Data entries
Start of Block

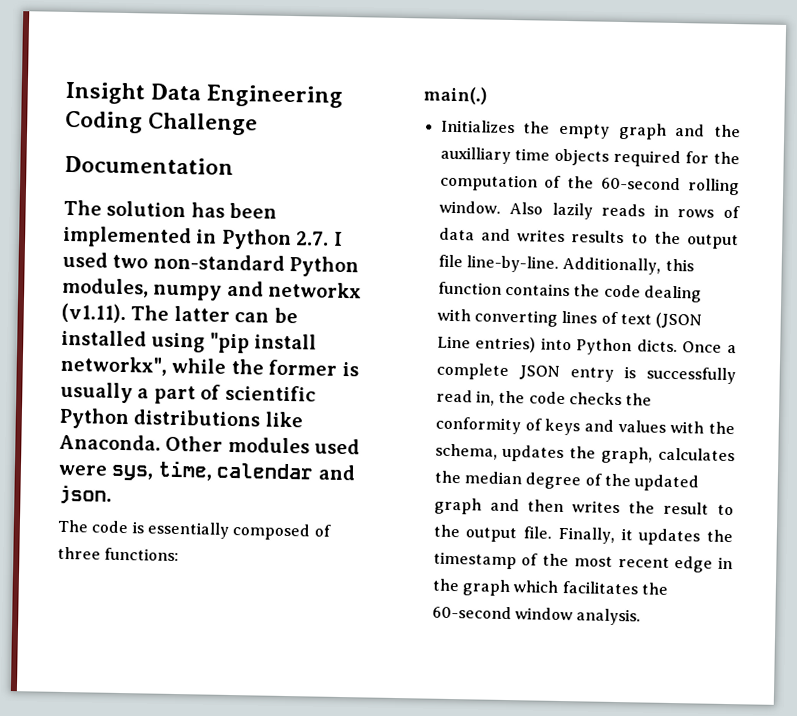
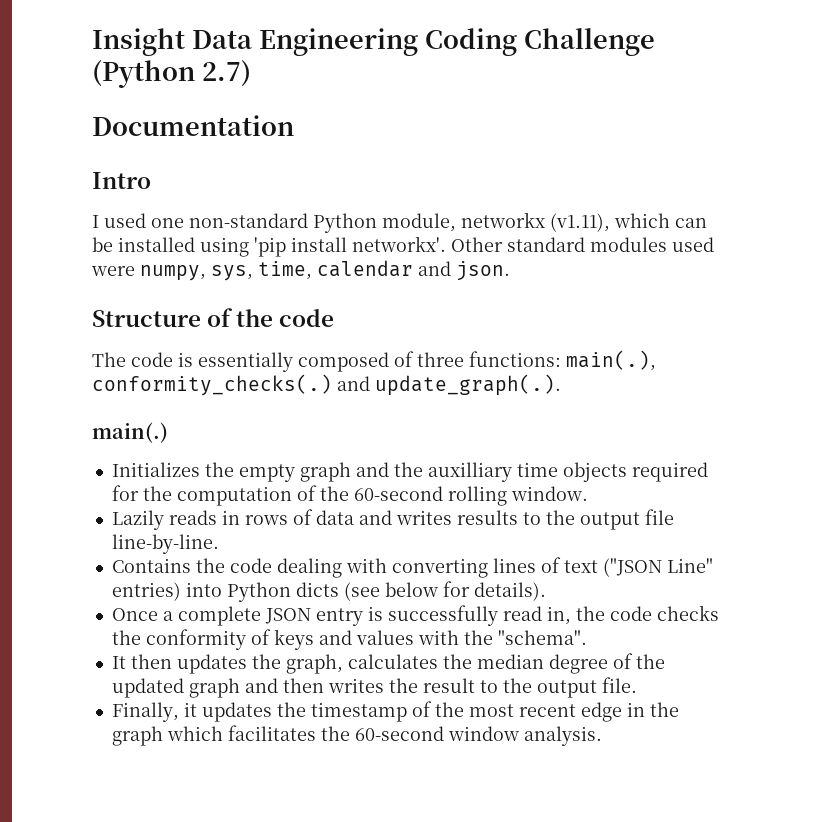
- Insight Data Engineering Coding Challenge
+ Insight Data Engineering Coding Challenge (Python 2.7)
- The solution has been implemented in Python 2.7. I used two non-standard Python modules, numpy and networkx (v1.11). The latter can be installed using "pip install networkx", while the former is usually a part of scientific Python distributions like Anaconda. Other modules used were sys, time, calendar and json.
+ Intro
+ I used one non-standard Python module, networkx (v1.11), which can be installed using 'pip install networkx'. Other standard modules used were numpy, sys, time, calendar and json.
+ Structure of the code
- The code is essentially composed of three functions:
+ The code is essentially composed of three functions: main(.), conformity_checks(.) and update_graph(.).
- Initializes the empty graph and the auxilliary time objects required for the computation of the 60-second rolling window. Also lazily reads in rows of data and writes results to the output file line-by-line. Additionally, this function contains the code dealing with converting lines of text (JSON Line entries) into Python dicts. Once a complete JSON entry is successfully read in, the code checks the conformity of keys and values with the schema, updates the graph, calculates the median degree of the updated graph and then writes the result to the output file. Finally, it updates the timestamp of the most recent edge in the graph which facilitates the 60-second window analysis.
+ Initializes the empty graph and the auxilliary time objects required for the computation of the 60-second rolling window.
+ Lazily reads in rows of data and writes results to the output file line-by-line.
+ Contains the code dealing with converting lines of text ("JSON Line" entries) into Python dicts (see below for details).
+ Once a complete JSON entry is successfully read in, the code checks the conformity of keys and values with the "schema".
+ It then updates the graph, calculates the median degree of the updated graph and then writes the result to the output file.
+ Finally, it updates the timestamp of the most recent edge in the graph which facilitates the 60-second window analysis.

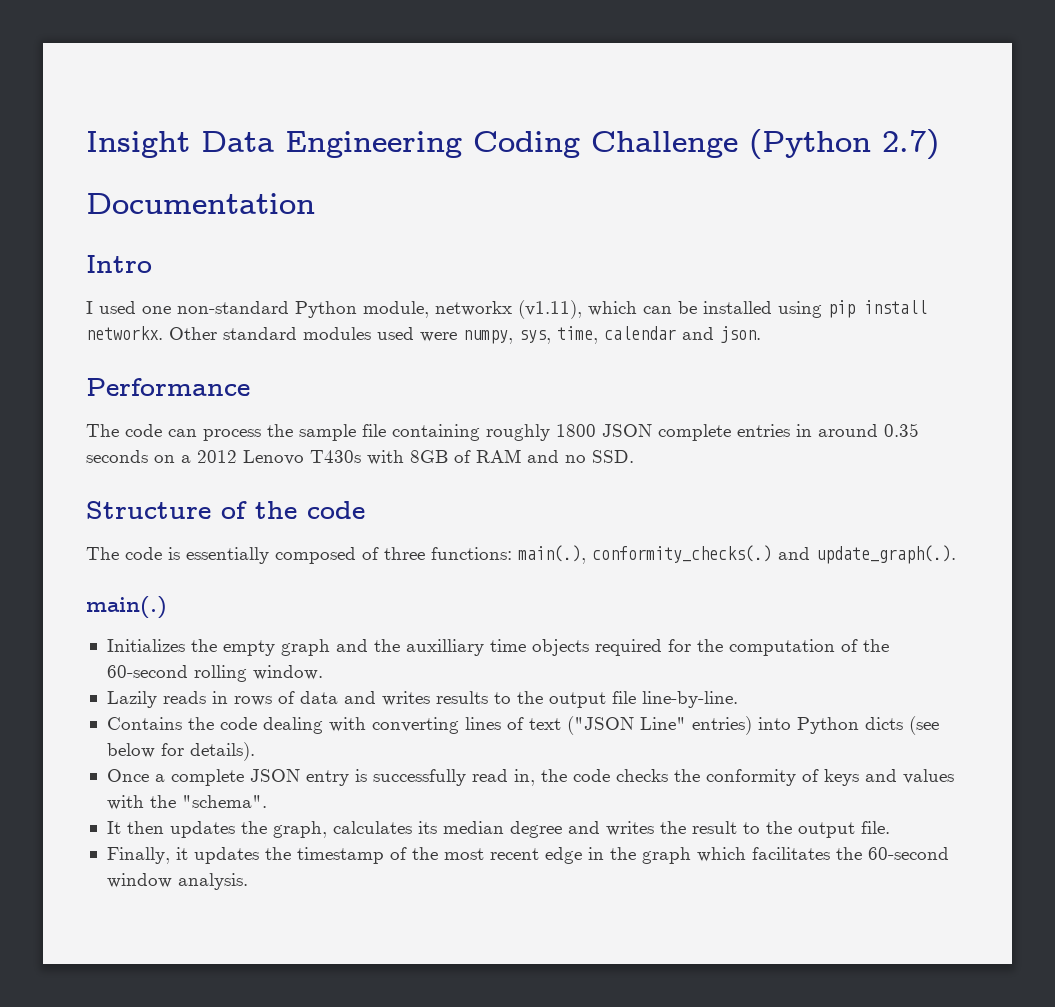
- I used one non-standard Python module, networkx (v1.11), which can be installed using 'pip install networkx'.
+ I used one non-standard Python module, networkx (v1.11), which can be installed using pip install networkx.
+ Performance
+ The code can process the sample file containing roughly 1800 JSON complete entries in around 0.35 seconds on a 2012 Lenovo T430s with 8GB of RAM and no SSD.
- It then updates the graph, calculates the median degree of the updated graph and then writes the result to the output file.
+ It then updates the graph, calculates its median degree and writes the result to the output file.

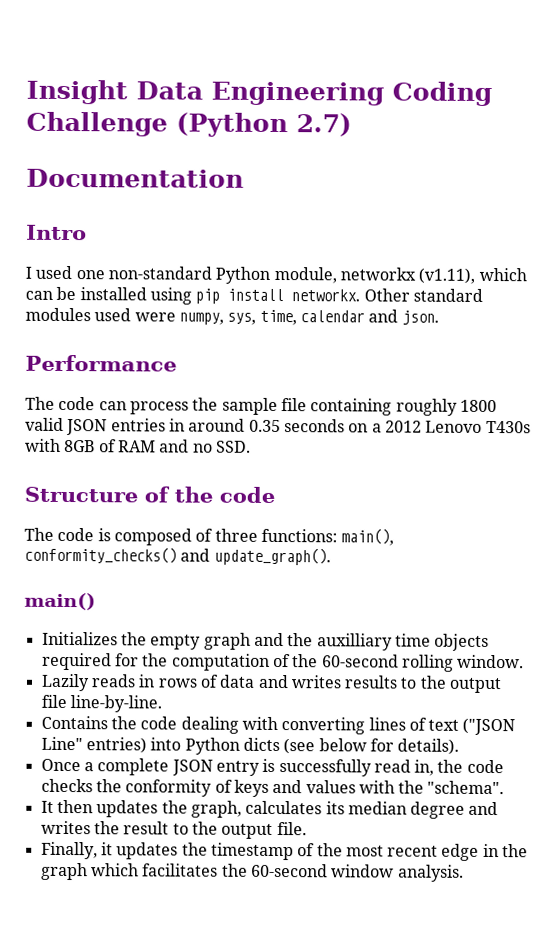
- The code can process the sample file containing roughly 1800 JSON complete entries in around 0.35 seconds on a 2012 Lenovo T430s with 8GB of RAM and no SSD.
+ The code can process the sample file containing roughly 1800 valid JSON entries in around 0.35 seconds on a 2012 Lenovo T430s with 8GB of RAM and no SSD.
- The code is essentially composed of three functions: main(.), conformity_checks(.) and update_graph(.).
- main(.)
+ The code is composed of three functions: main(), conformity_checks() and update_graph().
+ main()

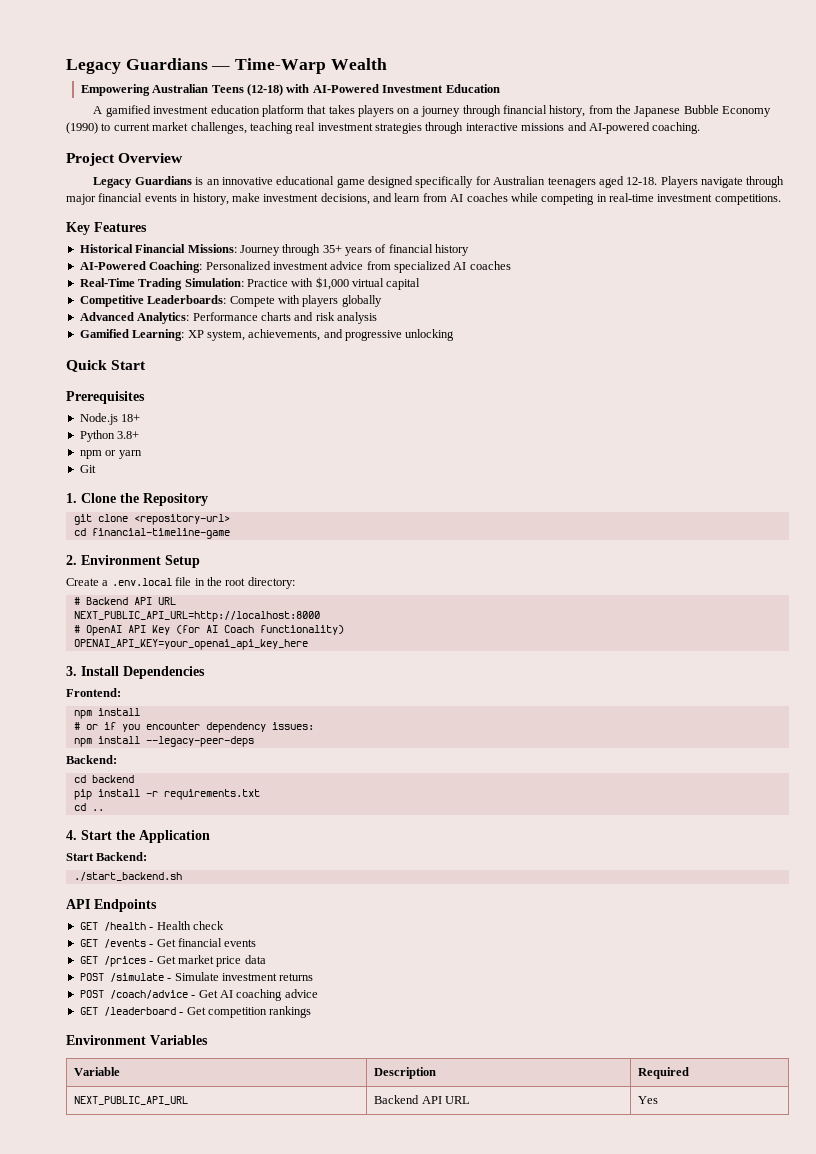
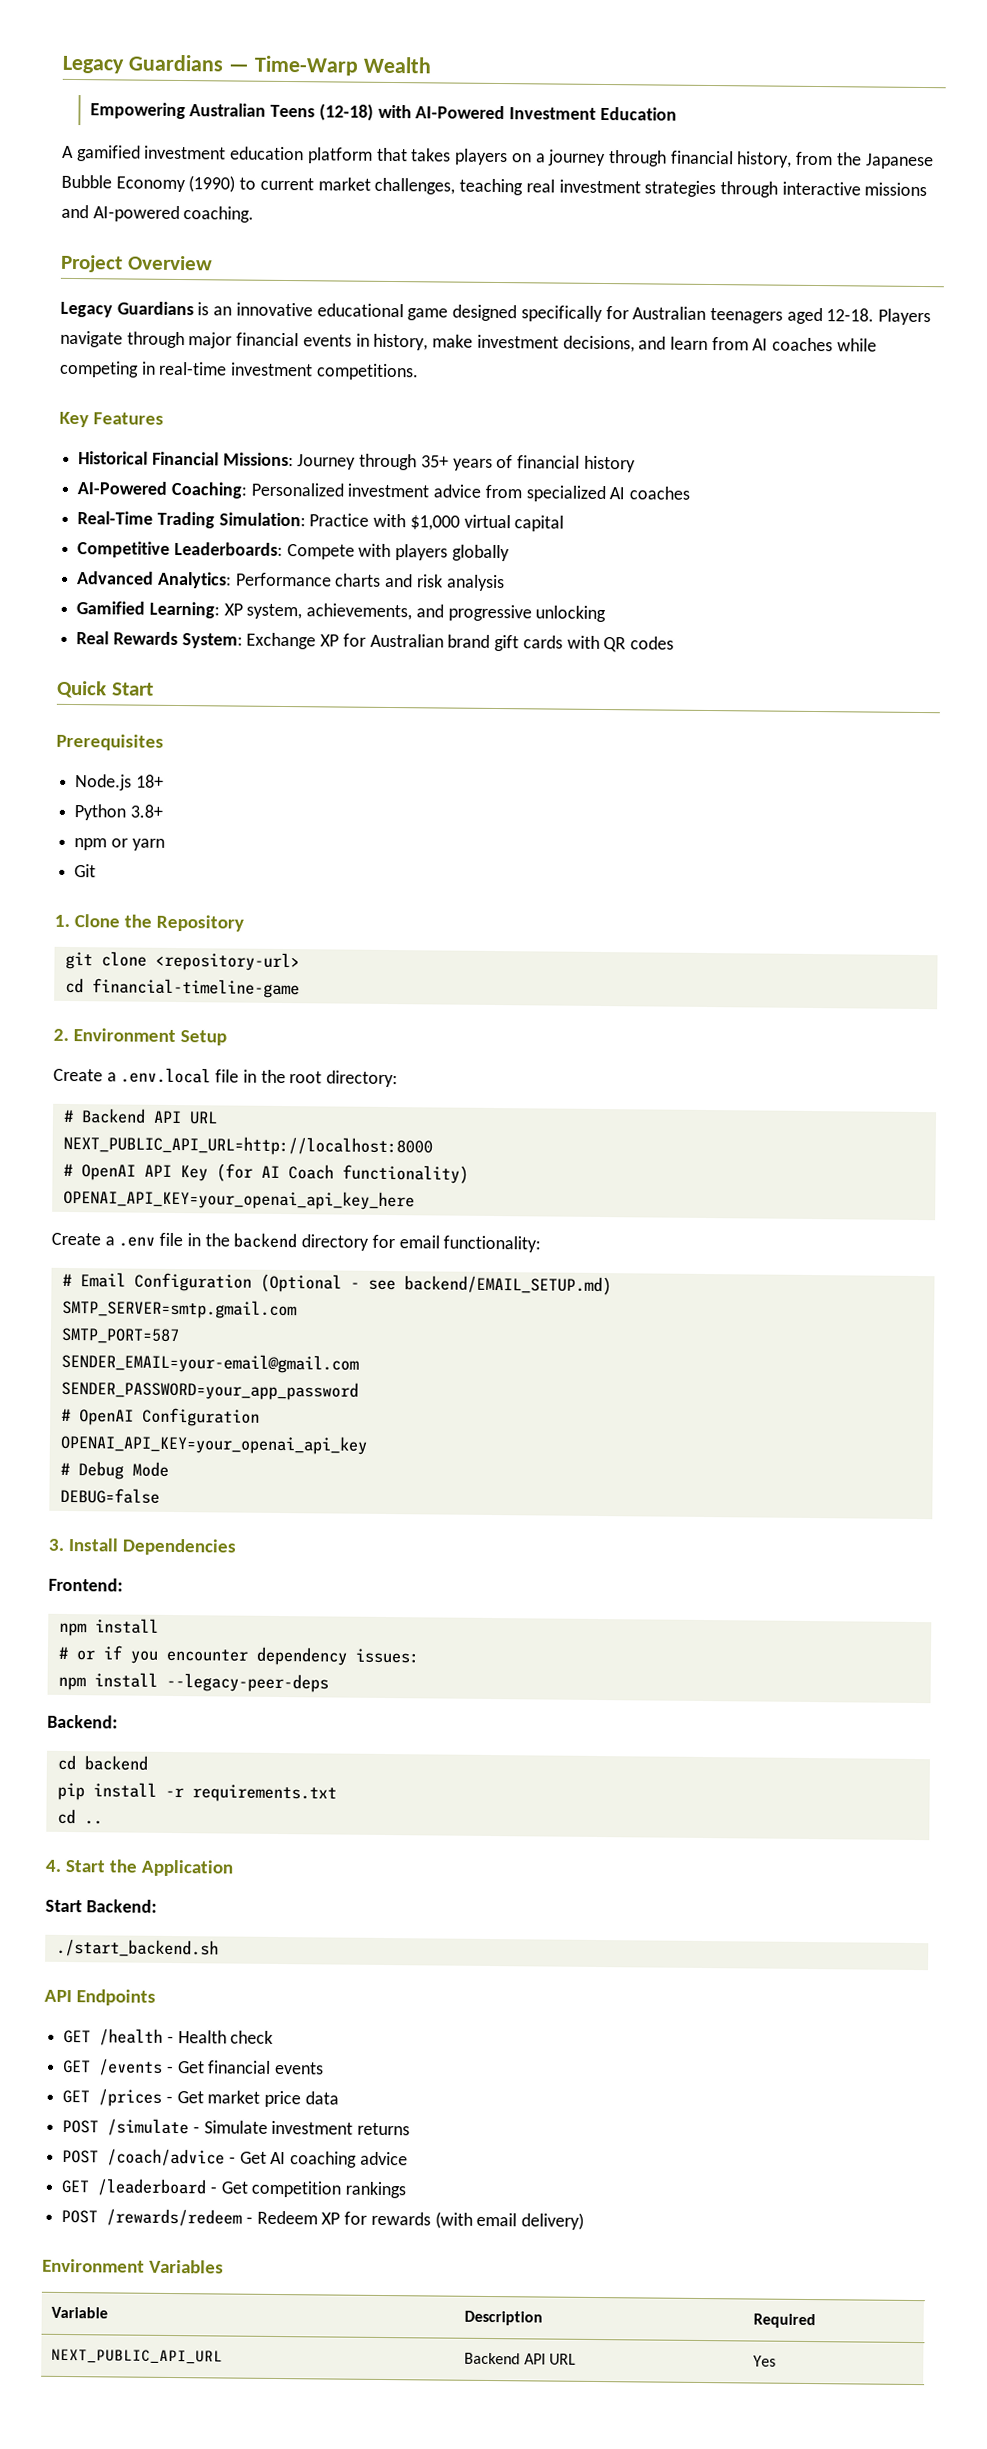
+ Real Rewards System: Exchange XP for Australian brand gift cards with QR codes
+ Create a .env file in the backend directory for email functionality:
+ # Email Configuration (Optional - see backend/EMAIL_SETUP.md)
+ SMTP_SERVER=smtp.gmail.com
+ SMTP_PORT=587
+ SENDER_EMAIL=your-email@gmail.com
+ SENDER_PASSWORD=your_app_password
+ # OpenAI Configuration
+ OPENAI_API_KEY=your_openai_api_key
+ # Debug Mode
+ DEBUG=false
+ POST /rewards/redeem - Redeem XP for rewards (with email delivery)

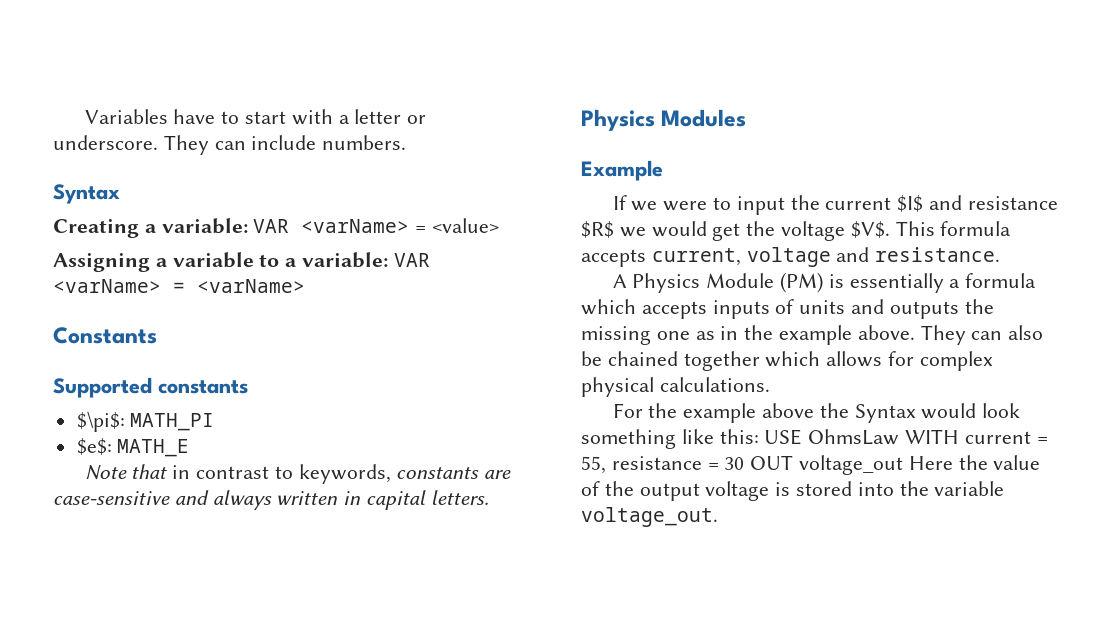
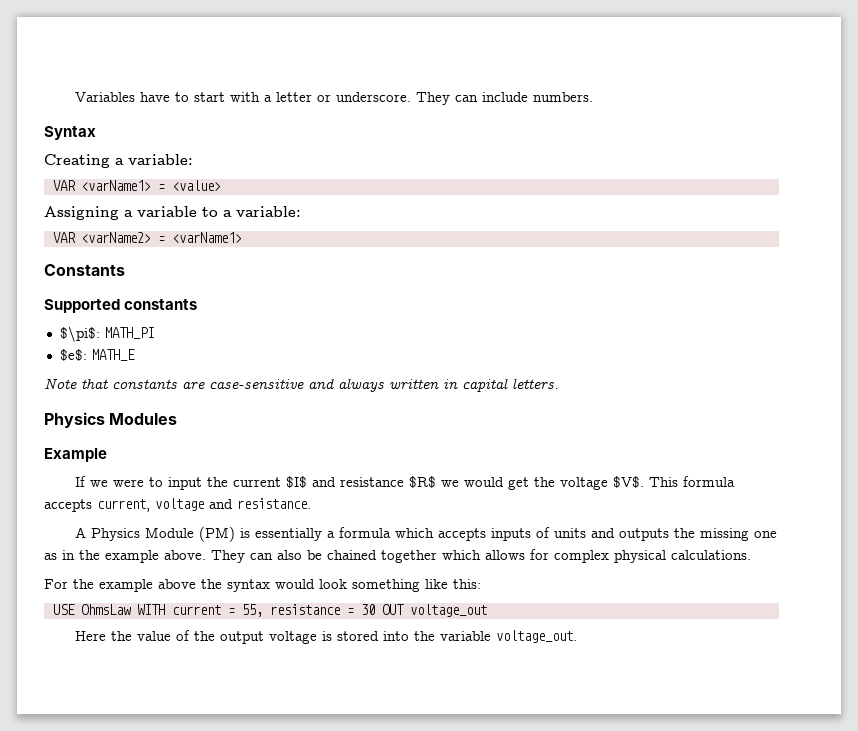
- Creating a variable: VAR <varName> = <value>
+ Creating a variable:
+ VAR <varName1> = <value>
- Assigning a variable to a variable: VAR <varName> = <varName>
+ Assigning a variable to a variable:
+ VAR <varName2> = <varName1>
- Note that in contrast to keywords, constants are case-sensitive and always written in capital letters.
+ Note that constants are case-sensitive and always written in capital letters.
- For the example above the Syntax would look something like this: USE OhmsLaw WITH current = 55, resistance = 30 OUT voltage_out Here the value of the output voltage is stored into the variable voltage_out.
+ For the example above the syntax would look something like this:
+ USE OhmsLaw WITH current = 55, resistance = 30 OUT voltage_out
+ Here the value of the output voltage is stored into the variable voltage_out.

End of Block

ABOUT THIS EXERCISE >> For the data above, count every line in which the string "would" appears, and answer with the count only.

SOLUTION FOR THIS TASK >> 2